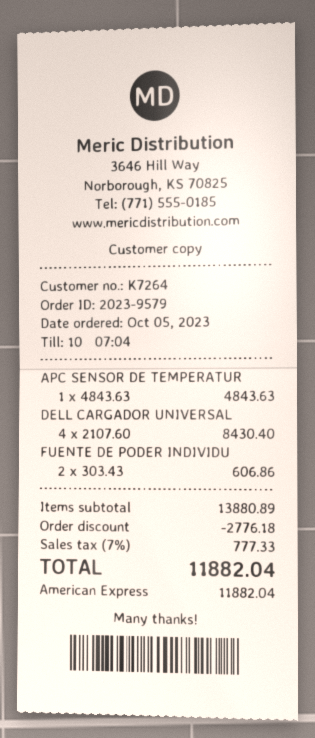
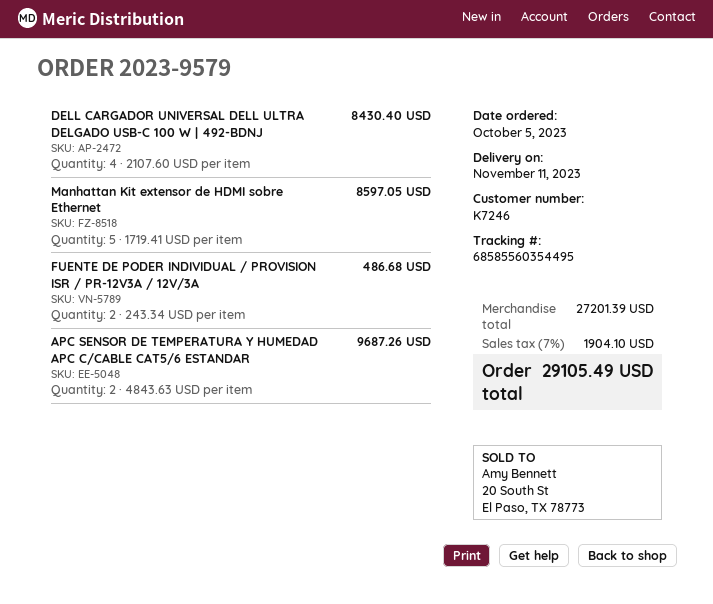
customer number: K7264 -> K7246
APC SENSOR DE TEMPERATUR: 1 x 4843.63 = 4843.63 -> 2 x 4843.63 = 9687.26
FUENTE DE PODER INDIVIDU: 2 x 303.43 = 606.86 -> 2 x 243.34 = 486.68
Manhattan Kit extensor de HDMI sobre Ethernet: none -> 5 x 1719.41 = 8597.05
subtotal: 13880.89 -> 27201.39
discount: 2776.18 -> none
tax: 7% = 777.33 -> 7% = 1904.10
total: 11882.04 -> 29105.49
###
Whichever lines of the material hold the word "none", find and copy them.

Manhattan Kit extensor de HDMI sobre Ethernet: none -> 5 x 1719.41 = 8597.05
discount: 2776.18 -> none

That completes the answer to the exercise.